At the 2014 World Cup, the referee was given a friend in goal line technology. It’s resounding success upon implementation caused tech nerds around the world to have a collective orgasm. The franchise has been extended and video assistant referee (VAR) made its debut at the 2018 World Cup in Russia. What’s next, the technophobes are asking, AI to replace players, referees, and fans by 2026?
To say VAR has divided the footballing world would be an understatement. It has received more hate from all quarters than the BMC gets from Mumbaikars. Football pundit Gary Neville insinuated that VAR isn’t “fit for the purpose”, Iran manager Carlos Queiroz suggested it is “harming the prestige of the game”, Morocco’s Nordin Amrabat called it “bullshit”, and Twitter declared that “VAR is a joke”.
VAR will keep getting better as technology and the game keeps evolving.
Of course, VAR is not perfect. Perhaps it can never be, because it involves human interpretation at some level. Whether it’s a handball in the penalty box or a KJo dance at Sonam Kapoor’s wedding, beauty – and guilt – lie in the eyes of the beholder. Even after tech nerds from the control room guide us through 33 different camera angles, different referees might perceive the same footage differently.

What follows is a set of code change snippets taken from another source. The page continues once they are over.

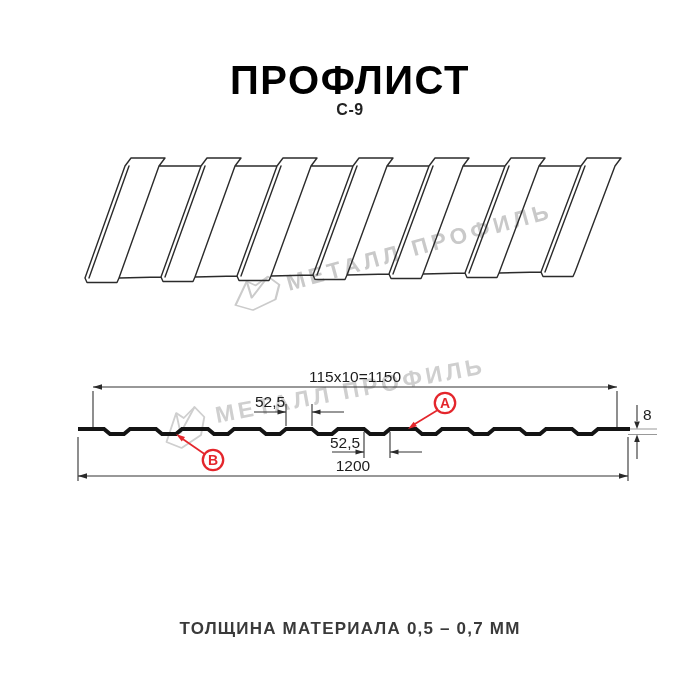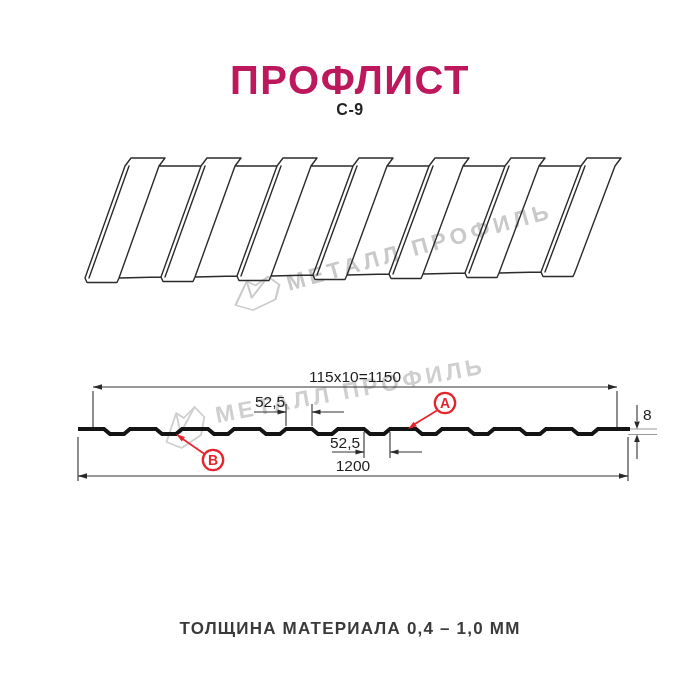--- a/index.html
+++ b/index.html
@@ -9,7 +9,7 @@
   }
   .page-title{
     position:absolute;left:0;top:58px;width:100%;text-align:center;
-    font-size:40px;font-weight:800;letter-spacing:1.5px;color:#be185d;
+    font-size:40px;font-weight:800;letter-spacing:1.5px;color:#000000;
   }
   .page-subtitle{
     position:absolute;left:0;top:101px;width:100%;text-align:center;

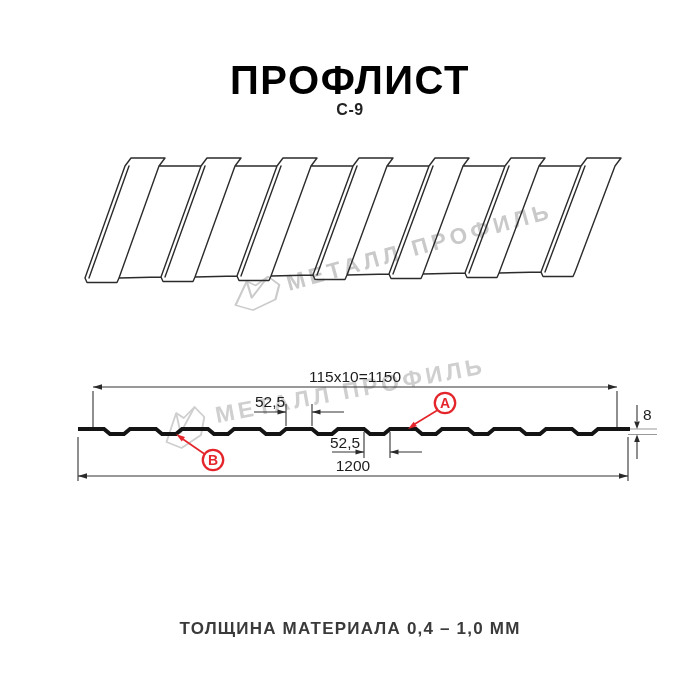--- a/index.html
+++ b/index.html
@@ -135,7 +135,7 @@
     </g>
   </svg>
 
-  <div class="footer-note">ТОЛЩИНА МАТЕРИАЛА 0,4 – 1,0 ММ</div>
+  <div class="footer-note">ТОЛЩИНА МАТЕРИАЛА 0,5 – 0,7 ММ</div>
 </div>
 
 </body></html>

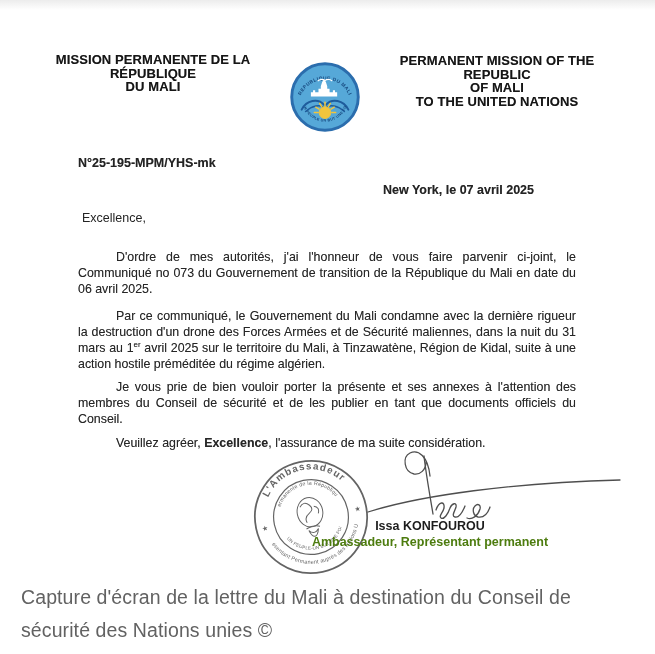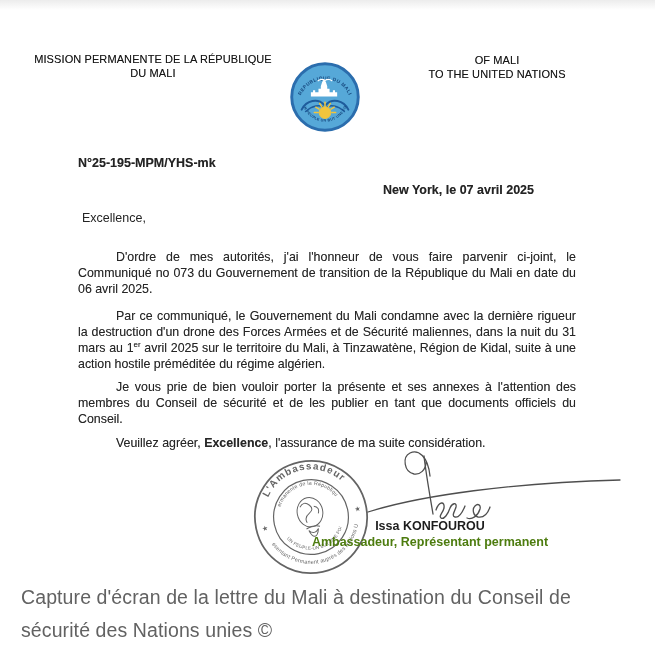--- a/index.html
+++ b/index.html
@@ -9,7 +9,7 @@
   .top-strip{position:absolute;left:0;top:0;width:655px;height:10px;
        background:linear-gradient(#ececec,#ffffff);}
   .letter{position:absolute;left:0;top:10px;width:655px;height:565px;color:#242424;}
-  .hdr{position:absolute;text-align:center;font-weight:normal;font-size:11px;
+  .hdr{position:absolute;text-align:center;font-weight:bold;font-size:13px;
        line-height:13.5px;color:#161616;letter-spacing:.1px;
        text-shadow:0 0 .4px rgba(0,0,0,.45);}
   .hdr-left{left:28px;top:43px;width:250px;}

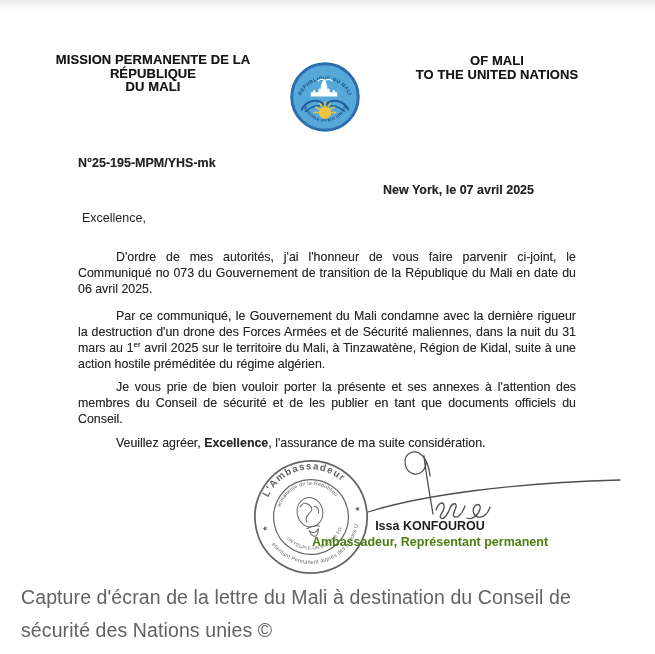--- a/index.html
+++ b/index.html
@@ -85,6 +85,7 @@
     </svg>
 
     <div class="hdr hdr-right">
+      <span style="display:block">PERMANENT MISSION OF THE REPUBLIC</span>
       <span style="display:block">OF MALI</span>
       <span style="display:block">TO THE UNITED NATIONS</span>
     </div>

VAR will keep getting better as technology and the game keeps evolving. Barely 20 years back, we had to wait for the orange light on our Kodak camera to blink before clicking a photo but we can now take 30 selfies a second. VAR – even in its existing state – has gotten it right most of the time, as Russia 2018 broke the record for most penalties awarded in the group stages of a World Cup. On at least three occasions, VAR was used to check if a goal has been scored – Diego Costa for Spain versus Portugal (given), Saeid Ezatolahi for Iran v Spain (ruled out), Aspas for Argentina versus Morocco (given) – and a correct decision was taken. For a technology that can’t be perfect, that’s all you can ask for… to get it right most of the time.
However, we must not forget the purpose of this exercise: to serve justice. When the official strides off for what feels like 400 years, and the players on the pitch are standing around with the same expression of a below-average student awaiting his SSC results, “Chutiye ref ne game bigaad diya,” should not be the takeaway for the fan. If it takes a minute, or two, or five, to take a correct call, the pain is worth suffering.
That’s what all of this is about, to ensure that the fair thing is done; for fans, players, and countries that have a lot invested in this game. Millions tune in to their TV sets every night at the cost of falling asleep on their work desk the following day, thousands flock the stadiums with lifesize cutouts of missing friends, Neymar and Pogba have special haircuts; that’s how much all of this matters.
So, we should say yes to VAR. At least give it a chance. We can rectify the niggles, have faster turnaround times, and improve the rules as we use it more often. It’s like having sex, we’ll get better at it the more we do it.
Besides, as a wise soul once put it, “Everything is fair in love and VAR.”